• _Work item_: Retype the whole listing below, character for character.

• _Exercise input_:
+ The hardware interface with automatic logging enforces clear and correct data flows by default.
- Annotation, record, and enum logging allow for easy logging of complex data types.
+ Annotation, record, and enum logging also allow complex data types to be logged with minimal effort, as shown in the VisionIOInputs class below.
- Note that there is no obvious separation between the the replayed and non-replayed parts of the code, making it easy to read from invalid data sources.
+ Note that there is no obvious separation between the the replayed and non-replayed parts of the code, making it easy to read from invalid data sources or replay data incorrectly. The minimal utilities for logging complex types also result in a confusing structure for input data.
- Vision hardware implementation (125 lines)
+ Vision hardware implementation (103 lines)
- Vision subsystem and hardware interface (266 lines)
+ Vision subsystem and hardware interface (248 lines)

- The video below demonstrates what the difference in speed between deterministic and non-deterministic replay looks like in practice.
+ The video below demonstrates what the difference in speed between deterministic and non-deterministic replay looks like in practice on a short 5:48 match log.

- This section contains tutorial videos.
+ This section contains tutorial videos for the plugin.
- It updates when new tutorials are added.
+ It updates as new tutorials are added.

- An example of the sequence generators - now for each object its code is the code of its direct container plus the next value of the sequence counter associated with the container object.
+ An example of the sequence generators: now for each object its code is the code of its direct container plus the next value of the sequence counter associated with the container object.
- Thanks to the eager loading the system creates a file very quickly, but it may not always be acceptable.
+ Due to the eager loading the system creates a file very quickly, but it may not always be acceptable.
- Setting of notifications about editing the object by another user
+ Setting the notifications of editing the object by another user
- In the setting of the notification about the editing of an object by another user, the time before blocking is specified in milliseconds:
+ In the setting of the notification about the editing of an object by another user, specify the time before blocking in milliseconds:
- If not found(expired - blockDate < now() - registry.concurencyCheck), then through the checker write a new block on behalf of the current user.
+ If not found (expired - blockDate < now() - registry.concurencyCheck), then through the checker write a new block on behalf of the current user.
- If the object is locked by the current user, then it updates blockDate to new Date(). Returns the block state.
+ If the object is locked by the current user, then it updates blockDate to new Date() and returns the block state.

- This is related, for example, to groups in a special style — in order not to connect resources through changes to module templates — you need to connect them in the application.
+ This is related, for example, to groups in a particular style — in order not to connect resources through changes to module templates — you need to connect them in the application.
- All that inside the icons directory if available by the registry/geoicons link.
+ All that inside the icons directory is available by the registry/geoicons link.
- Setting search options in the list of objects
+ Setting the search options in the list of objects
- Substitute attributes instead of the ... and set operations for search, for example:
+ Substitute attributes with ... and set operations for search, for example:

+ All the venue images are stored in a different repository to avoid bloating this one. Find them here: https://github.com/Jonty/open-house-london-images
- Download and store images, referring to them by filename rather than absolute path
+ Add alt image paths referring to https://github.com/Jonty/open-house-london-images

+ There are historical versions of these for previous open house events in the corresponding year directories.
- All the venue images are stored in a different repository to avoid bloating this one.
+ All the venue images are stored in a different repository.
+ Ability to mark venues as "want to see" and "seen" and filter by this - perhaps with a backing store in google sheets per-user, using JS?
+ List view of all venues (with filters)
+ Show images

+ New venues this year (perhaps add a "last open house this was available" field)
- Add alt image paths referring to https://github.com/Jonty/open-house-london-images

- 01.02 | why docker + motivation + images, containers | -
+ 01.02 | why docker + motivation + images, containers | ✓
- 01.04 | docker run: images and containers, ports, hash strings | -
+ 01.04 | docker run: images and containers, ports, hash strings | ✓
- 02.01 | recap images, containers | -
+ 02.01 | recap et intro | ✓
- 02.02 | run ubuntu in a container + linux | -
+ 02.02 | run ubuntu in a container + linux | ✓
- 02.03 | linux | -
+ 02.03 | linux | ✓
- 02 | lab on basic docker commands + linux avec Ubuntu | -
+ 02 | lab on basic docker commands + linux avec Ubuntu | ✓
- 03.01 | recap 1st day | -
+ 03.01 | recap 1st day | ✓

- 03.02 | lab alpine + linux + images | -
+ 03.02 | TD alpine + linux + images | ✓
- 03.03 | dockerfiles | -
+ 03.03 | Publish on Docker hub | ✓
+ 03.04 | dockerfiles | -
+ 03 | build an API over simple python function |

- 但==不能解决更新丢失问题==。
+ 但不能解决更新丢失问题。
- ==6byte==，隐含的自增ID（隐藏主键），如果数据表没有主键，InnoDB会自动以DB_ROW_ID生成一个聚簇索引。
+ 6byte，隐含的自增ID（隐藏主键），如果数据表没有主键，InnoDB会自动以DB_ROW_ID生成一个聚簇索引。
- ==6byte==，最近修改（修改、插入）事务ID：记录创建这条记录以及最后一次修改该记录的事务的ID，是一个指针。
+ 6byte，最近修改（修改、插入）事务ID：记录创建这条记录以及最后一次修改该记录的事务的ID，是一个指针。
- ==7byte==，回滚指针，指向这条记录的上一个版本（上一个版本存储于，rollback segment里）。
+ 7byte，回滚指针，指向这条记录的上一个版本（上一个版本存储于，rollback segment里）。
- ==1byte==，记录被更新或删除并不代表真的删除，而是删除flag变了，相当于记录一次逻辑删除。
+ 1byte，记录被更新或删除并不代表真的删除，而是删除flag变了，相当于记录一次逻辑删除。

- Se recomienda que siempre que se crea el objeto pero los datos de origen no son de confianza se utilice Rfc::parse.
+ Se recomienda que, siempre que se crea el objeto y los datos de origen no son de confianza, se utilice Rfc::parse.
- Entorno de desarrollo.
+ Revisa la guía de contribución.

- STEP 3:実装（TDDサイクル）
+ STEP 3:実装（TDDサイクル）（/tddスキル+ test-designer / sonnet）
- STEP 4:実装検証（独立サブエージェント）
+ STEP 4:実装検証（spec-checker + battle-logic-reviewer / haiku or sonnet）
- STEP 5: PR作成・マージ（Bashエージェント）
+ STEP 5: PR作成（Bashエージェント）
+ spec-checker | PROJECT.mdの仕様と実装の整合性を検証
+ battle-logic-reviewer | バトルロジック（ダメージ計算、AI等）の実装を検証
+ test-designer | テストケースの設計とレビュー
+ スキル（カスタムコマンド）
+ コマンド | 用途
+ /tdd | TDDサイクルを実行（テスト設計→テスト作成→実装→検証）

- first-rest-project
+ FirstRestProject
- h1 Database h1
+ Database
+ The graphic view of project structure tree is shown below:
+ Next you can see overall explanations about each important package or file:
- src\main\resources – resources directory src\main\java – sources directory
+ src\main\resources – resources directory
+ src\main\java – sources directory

• _Response area_:
+ The hardware interface with automatic logging enforces clear and correct data flows by default.
- Annotation, record, and enum logging allow for easy logging of complex data types.
+ Annotation, record, and enum logging also allow complex data types to be logged with minimal effort, as shown in the VisionIOInputs class below.
- Note that there is no obvious separation between the the replayed and non-replayed parts of the code, making it easy to read from invalid data sources.
+ Note that there is no obvious separation between the the replayed and non-replayed parts of the code, making it easy to read from invalid data sources or replay data incorrectly. The minimal utilities for logging complex types also result in a confusing structure for input data.
- Vision hardware implementation (125 lines)
+ Vision hardware implementation (103 lines)
- Vision subsystem and hardware interface (266 lines)
+ Vision subsystem and hardware interface (248 lines)

- The video below demonstrates what the difference in speed between deterministic and non-deterministic replay looks like in practice.
+ The video below demonstrates what the difference in speed between deterministic and non-deterministic replay looks like in practice on a short 5:48 match log.

- This section contains tutorial videos.
+ This section contains tutorial videos for the plugin.
- It updates when new tutorials are added.
+ It updates as new tutorials are added.

- An example of the sequence generators - now for each object its code is the code of its direct container plus the next value of the sequence counter associated with the container object.
+ An example of the sequence generators: now for each object its code is the code of its direct container plus the next value of the sequence counter associated with the container object.
- Thanks to the eager loading the system creates a file very quickly, but it may not always be acceptable.
+ Due to the eager loading the system creates a file very quickly, but it may not always be acceptable.
- Setting of notifications about editing the object by another user
+ Setting the notifications of editing the object by another user
- In the setting of the notification about the editing of an object by another user, the time before blocking is specified in milliseconds:
+ In the setting of the notification about the editing of an object by another user, specify the time before blocking in milliseconds:
- If not found(expired - blockDate < now() - registry.concurencyCheck), then through the checker write a new block on behalf of the current user.
+ If not found (expired - blockDate < now() - registry.concurencyCheck), then through the checker write a new block on behalf of the current user.
- If the object is locked by the current user, then it updates blockDate to new Date(). Returns the block state.
+ If the object is locked by the current user, then it updates blockDate to new Date() and returns the block state.

- This is related, for example, to groups in a special style — in order not to connect resources through changes to module templates — you need to connect them in the application.
+ This is related, for example, to groups in a particular style — in order not to connect resources through changes to module templates — you need to connect them in the application.
- All that inside the icons directory if available by the registry/geoicons link.
+ All that inside the icons directory is available by the registry/geoicons link.
- Setting search options in the list of objects
+ Setting the search options in the list of objects
- Substitute attributes instead of the ... and set operations for search, for example:
+ Substitute attributes with ... and set operations for search, for example:

+ All the venue images are stored in a different repository to avoid bloating this one. Find them here: https://github.com/Jonty/open-house-london-images
- Download and store images, referring to them by filename rather than absolute path
+ Add alt image paths referring to https://github.com/Jonty/open-house-london-images

+ There are historical versions of these for previous open house events in the corresponding year directories.
- All the venue images are stored in a different repository to avoid bloating this one.
+ All the venue images are stored in a different repository.
+ Ability to mark venues as "want to see" and "seen" and filter by this - perhaps with a backing store in google sheets per-user, using JS?
+ List view of all venues (with filters)
+ Show images

+ New venues this year (perhaps add a "last open house this was available" field)
- Add alt image paths referring to https://github.com/Jonty/open-house-london-images

- 01.02 | why docker + motivation + images, containers | -
+ 01.02 | why docker + motivation + images, containers | ✓
- 01.04 | docker run: images and containers, ports, hash strings | -
+ 01.04 | docker run: images and containers, ports, hash strings | ✓
- 02.01 | recap images, containers | -
+ 02.01 | recap et intro | ✓
- 02.02 | run ubuntu in a container + linux | -
+ 02.02 | run ubuntu in a container + linux | ✓
- 02.03 | linux | -
+ 02.03 | linux | ✓
- 02 | lab on basic docker commands + linux avec Ubuntu | -
+ 02 | lab on basic docker commands + linux avec Ubuntu | ✓
- 03.01 | recap 1st day | -
+ 03.01 | recap 1st day | ✓

- 03.02 | lab alpine + linux + images | -
+ 03.02 | TD alpine + linux + images | ✓
- 03.03 | dockerfiles | -
+ 03.03 | Publish on Docker hub | ✓
+ 03.04 | dockerfiles | -
+ 03 | build an API over simple python function |

- 但==不能解决更新丢失问题==。
+ 但不能解决更新丢失问题。
- ==6byte==，隐含的自增ID（隐藏主键），如果数据表没有主键，InnoDB会自动以DB_ROW_ID生成一个聚簇索引。
+ 6byte，隐含的自增ID（隐藏主键），如果数据表没有主键，InnoDB会自动以DB_ROW_ID生成一个聚簇索引。
- ==6byte==，最近修改（修改、插入）事务ID：记录创建这条记录以及最后一次修改该记录的事务的ID，是一个指针。
+ 6byte，最近修改（修改、插入）事务ID：记录创建这条记录以及最后一次修改该记录的事务的ID，是一个指针。
- ==7byte==，回滚指针，指向这条记录的上一个版本（上一个版本存储于，rollback segment里）。
+ 7byte，回滚指针，指向这条记录的上一个版本（上一个版本存储于，rollback segment里）。
- ==1byte==，记录被更新或删除并不代表真的删除，而是删除flag变了，相当于记录一次逻辑删除。
+ 1byte，记录被更新或删除并不代表真的删除，而是删除flag变了，相当于记录一次逻辑删除。

- Se recomienda que siempre que se crea el objeto pero los datos de origen no son de confianza se utilice Rfc::parse.
+ Se recomienda que, siempre que se crea el objeto y los datos de origen no son de confianza, se utilice Rfc::parse.
- Entorno de desarrollo.
+ Revisa la guía de contribución.

- STEP 3:実装（TDDサイクル）
+ STEP 3:実装（TDDサイクル）（/tddスキル+ test-designer / sonnet）
- STEP 4:実装検証（独立サブエージェント）
+ STEP 4:実装検証（spec-checker + battle-logic-reviewer / haiku or sonnet）
- STEP 5: PR作成・マージ（Bashエージェント）
+ STEP 5: PR作成（Bashエージェント）
+ spec-checker | PROJECT.mdの仕様と実装の整合性を検証
+ battle-logic-reviewer | バトルロジック（ダメージ計算、AI等）の実装を検証
+ test-designer | テストケースの設計とレビュー
+ スキル（カスタムコマンド）
+ コマンド | 用途
+ /tdd | TDDサイクルを実行（テスト設計→テスト作成→実装→検証）

- first-rest-project
+ FirstRestProject
- h1 Database h1
+ Database
+ The graphic view of project structure tree is shown below:
+ Next you can see overall explanations about each important package or file:
- src\main\resources – resources directory src\main\java – sources directory
+ src\main\resources – resources directory
+ src\main\java – sources directory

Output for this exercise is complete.